**Requirement**: Return exactly the final stretch of the records below, opening with the line that contains "(주)넥슨게임즈 | 샤프지수: 26.524 -> 26.523" and closing with the last line.
─── Records for the task
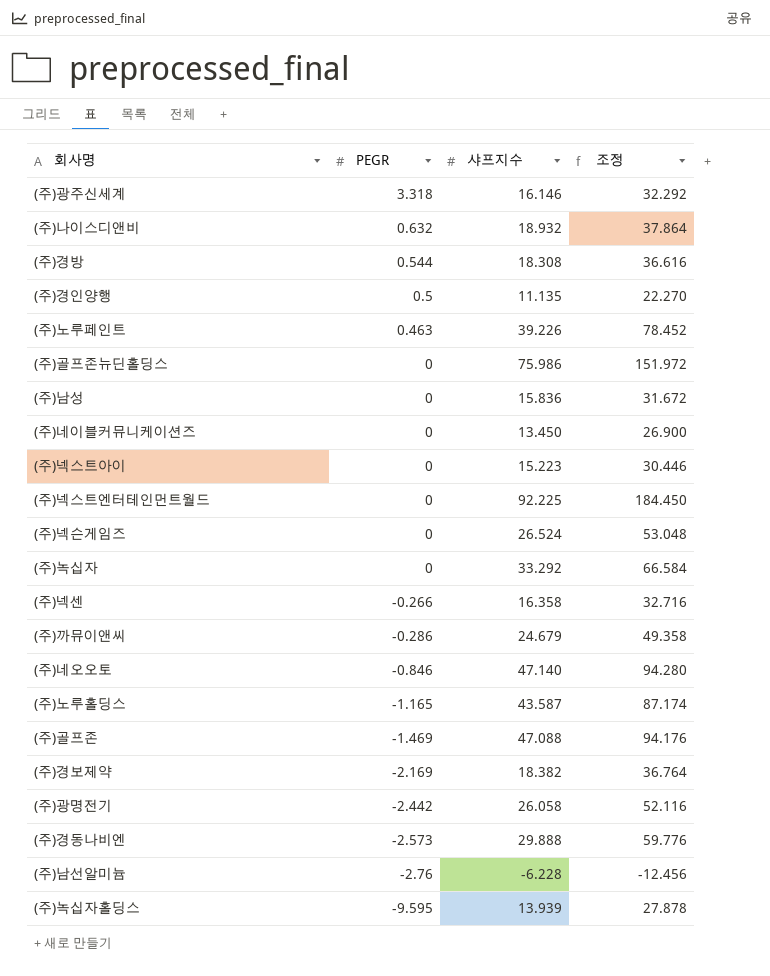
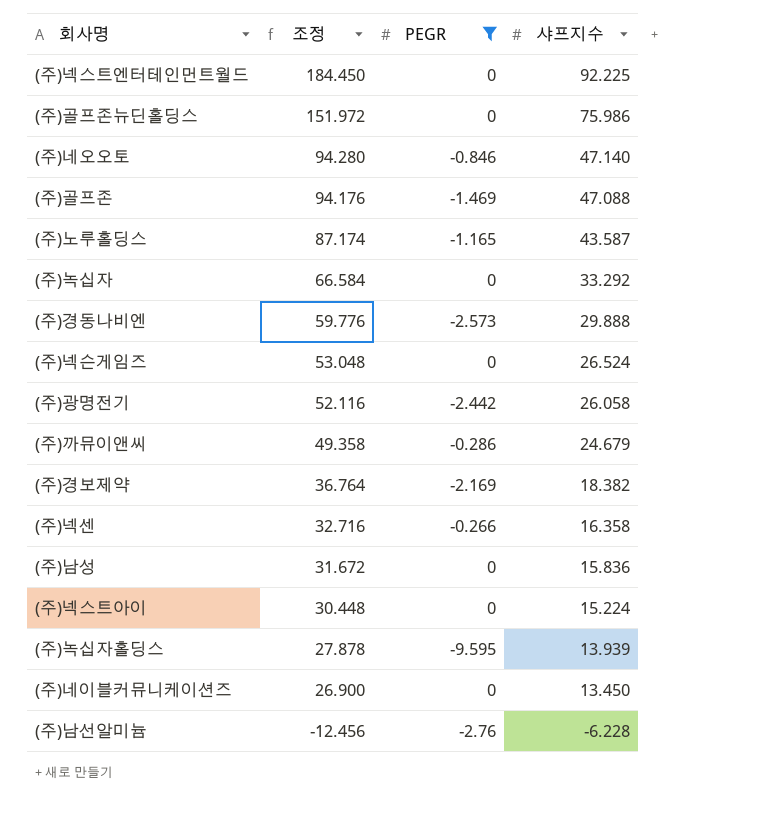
filter: none -> PEGR <= 0
row order: PEGR descending -> 조정 descending
column 조정 | position: 4 -> 2
(주)넥스트아이 | 조정: 30.446 -> 30.448
(주)넥스트아이 | 샤프지수: 15.223 -> 15.224

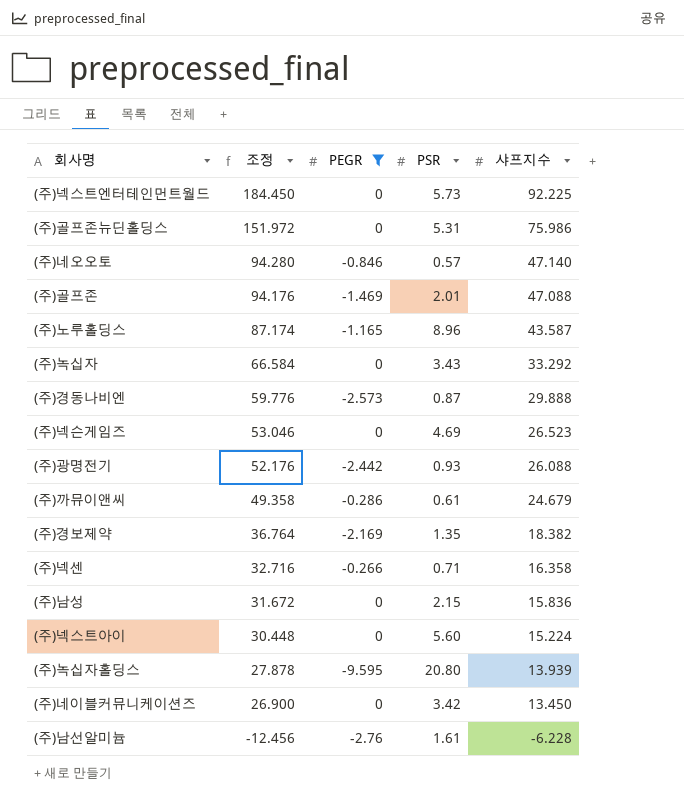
column PSR | position: none -> 4
(주)넥슨게임즈 | 조정: 53.048 -> 53.046
(주)넥슨게임즈 | 샤프지수: 26.524 -> 26.523
(주)광명전기 | 조정: 52.116 -> 52.176
(주)광명전기 | 샤프지수: 26.058 -> 26.088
──────
**Problem solution**:
(주)넥슨게임즈 | 샤프지수: 26.524 -> 26.523
(주)광명전기 | 조정: 52.116 -> 52.176
(주)광명전기 | 샤프지수: 26.058 -> 26.088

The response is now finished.